This is an automated email from the ASF dual-hosted git repository.
mbrobbel pushed a commit to branch main
in repository https://gitbox.apache.org/repos/asf/arrow-rs.git
The following commit(s) were added to refs/heads/main by this push:
new 477d69e799 [Variant] Remove unused metadata from variant
ShreddingState (#8355)
477d69e799 is described below
commit 477d69e799d4c0e465432e2b653adeae70f25a62
Author: Ryan Johnson <[email protected]>
AuthorDate: Tue Sep 16 07:34:30 2025 -0600
[Variant] Remove unused metadata from variant ShreddingState (#8355)
# Which issue does this PR close?
We generally require a GitHub issue to be filed for all bug fixes and
enhancements and this helps us generate change logs for our releases.
You can link an issue to this PR using the GitHub syntax.
- Closes #NNN.
# Rationale for this change
Somehow (maybe due to a bad merge?), `ShreddingState` ended up with a
`metadata` field, even though nobody uses it.
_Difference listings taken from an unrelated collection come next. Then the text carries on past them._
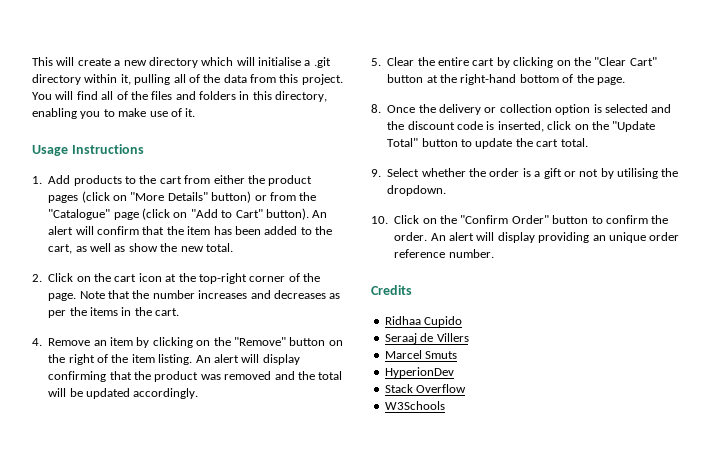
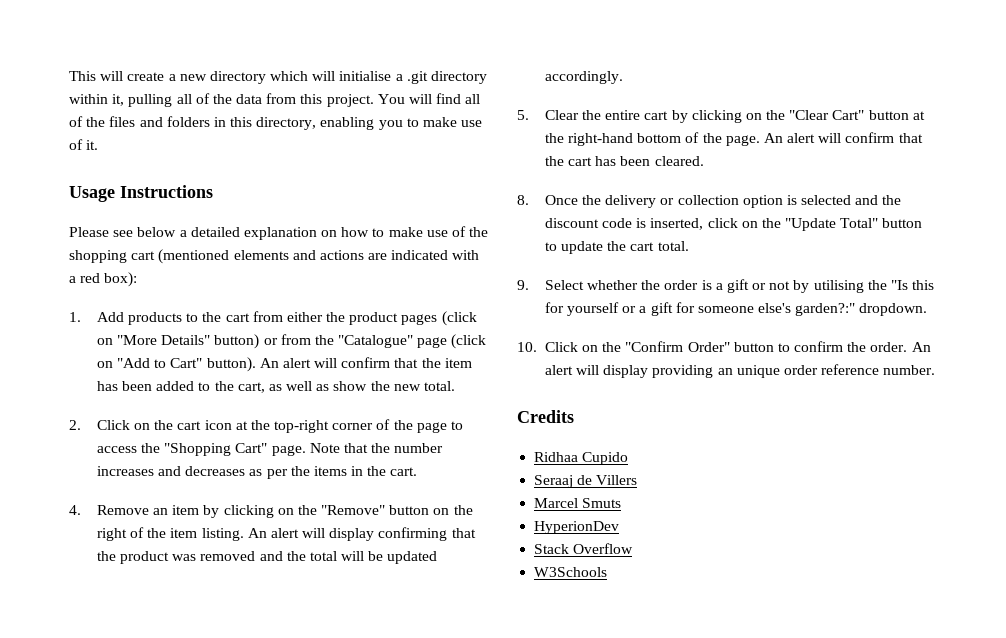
(144, 149) none -> [69,226,489,240] [69,249,480,264] [69,272,138,287] // Please see below a detailed explanation on how to make use of the shopping cart (mentioned elements and actions are indicated with a red box):
(320, 277) none -> [416,421,464,433] [96,443,268,456] page to access the "Shopping Cart"
(625, 81) none -> [763,132,923,143] [544,156,704,166] An alert will confirm that the cart has been cleared.
(679, 172) none -> [891,280,935,290] [544,302,856,316] "Is this for yourself or a gift for someone else's garden?:"

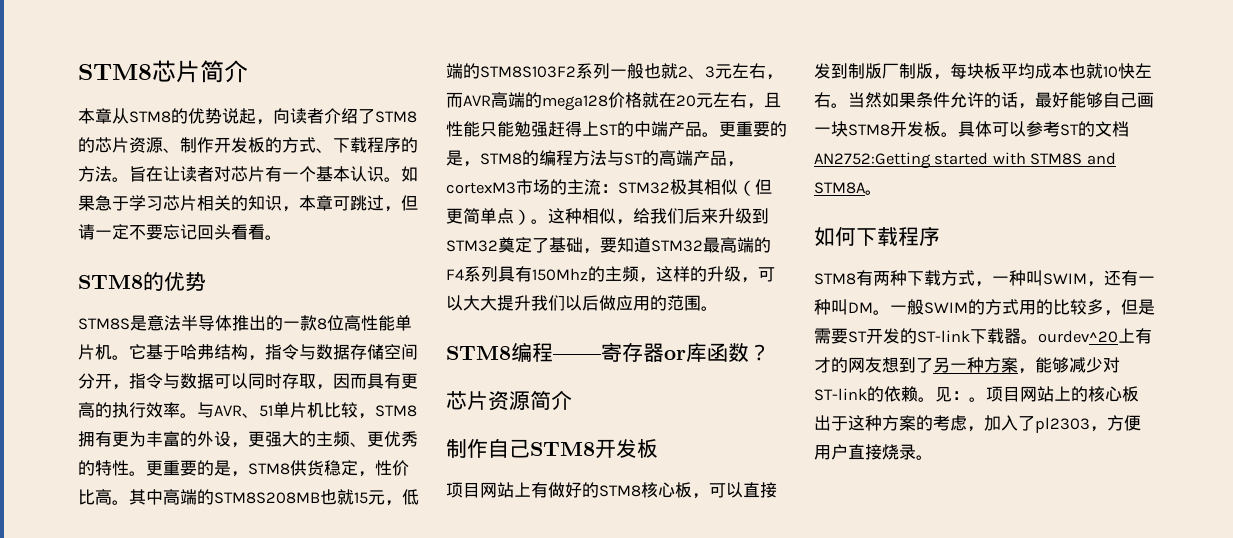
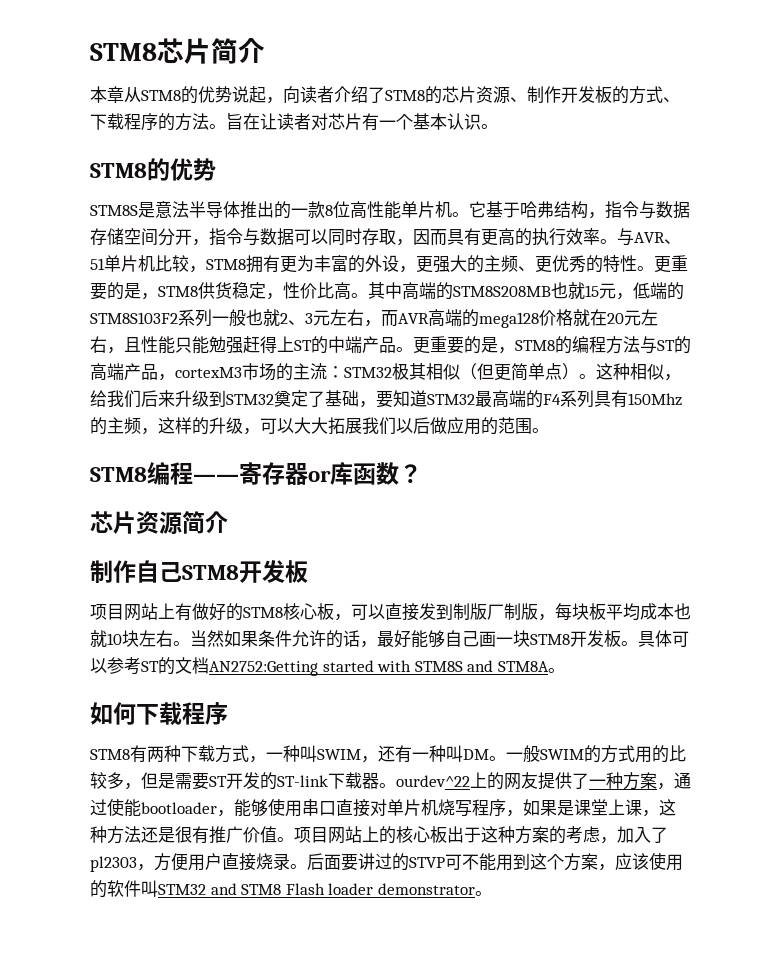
[401,166,418,182] [78,195,418,212] [78,224,282,240] 如果急于学习芯片相关的知识，本章可跳过，但请一定不要忘记回头看看。 -> (498, 126) none
[497,295,531,311] 提升 -> [328,417,362,434] 拓展
[1118,63,1135,79] 快 -> [122,630,139,647] 块
[1038,328,1152,344] [814,357,1120,374] [814,386,969,402] ourdev^20上有才的网友想到了另一种方案，能够减少对ST-link的依赖。见： -> [396,772,691,790] [90,798,676,817] [90,826,277,844] ourdev^22上的网友提供了一种方案，通过使能bootloader，能够使用串口直接对单片机烧写程序，如果是课堂上课，这种方法还是很有推广价值
(933, 457) none -> [307,852,683,871] [90,880,492,898] 后面要讲过的STVP可不能用到这个方案，应该使用的软件叫STM32 and STM8 Flash loader demonstrator。

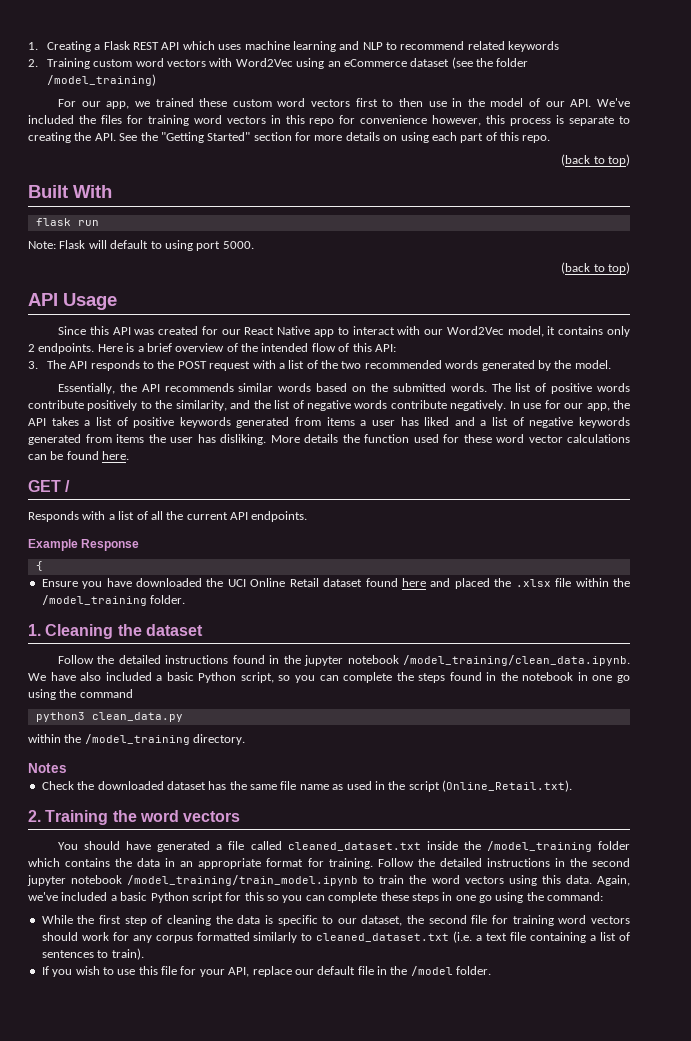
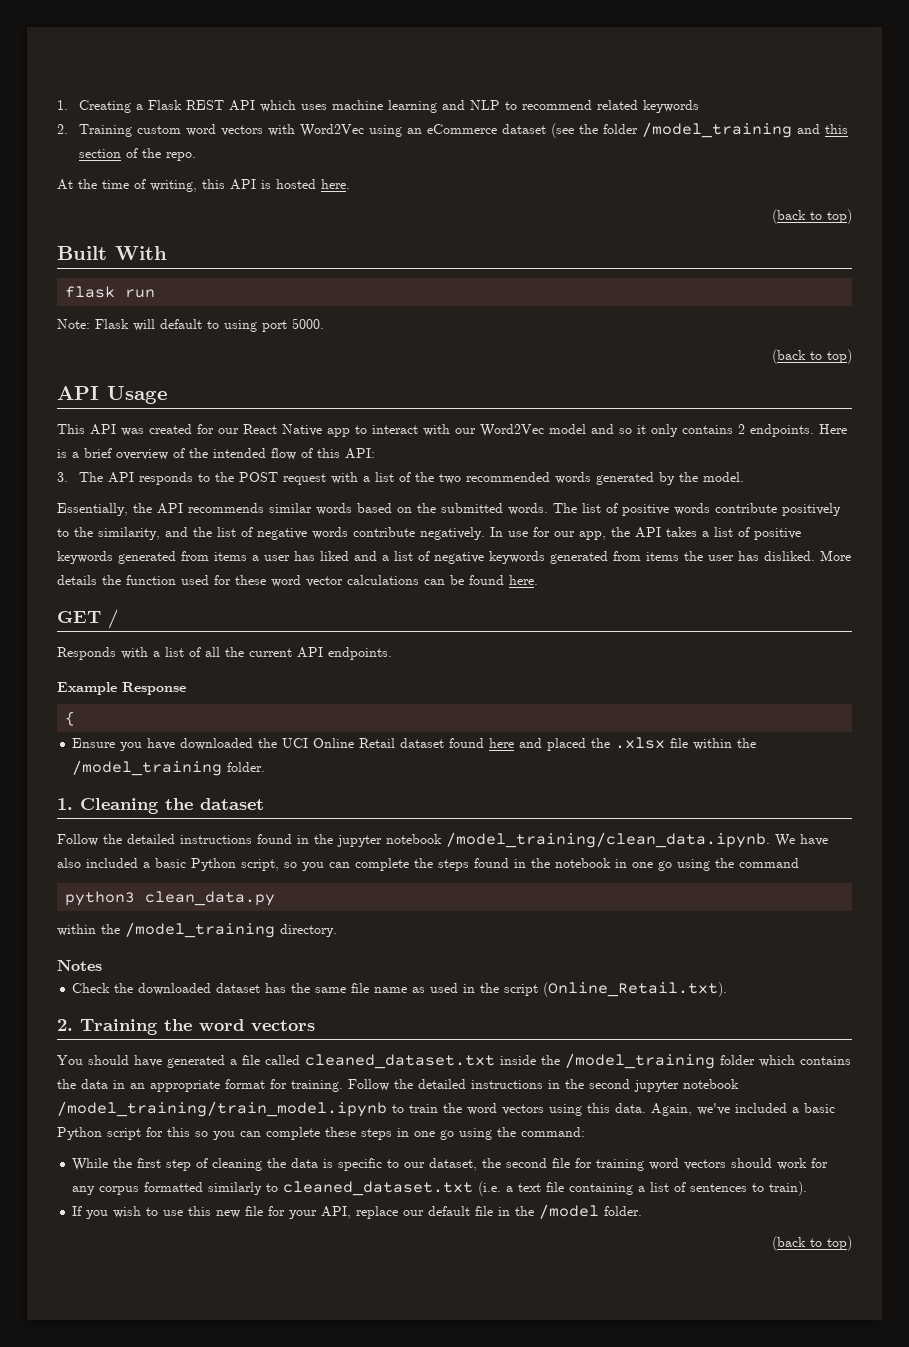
[46,74,156,86] [58,98,630,109] [28,115,631,126] [28,132,551,143] /model_training) // For our app, we trained these custom word vectors first to then use in the model of our API. We've included the files for training word vectors in this repo for convenience however, this process is separate to creating the API. See the "Getting Started" section for more details on using each part of this repo. -> [642,122,849,138] [79,148,197,161] [57,179,350,192] /model_training and this section of the repo. // At the time of writing, this API is hosted here.
[58,326,109,335] Since this -> [57,424,85,434] This
[507,326,630,337] model, it contains only -> [549,424,733,437] model and so it only contains
[220,434,266,445] disliking. -> [764,551,815,561] disliked.
(158, 970) none -> [216,1210,241,1218] new
(492, 970) none -> [772,1236,852,1251] // (back to top)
The top-level variant
array stores metadata directly, and shredded object fields don't have
metadata in the first place.
# What changes are included in this PR?
Remove the redundant arg.
# Are these changes tested?
Existing tests cover this code removal.
# Are there any user-facing changes?
No
---
parquet-variant-compute/src/variant_array.rs | 100 ++++++++-------------------
1 file changed, 27 insertions(+), 73 deletions(-)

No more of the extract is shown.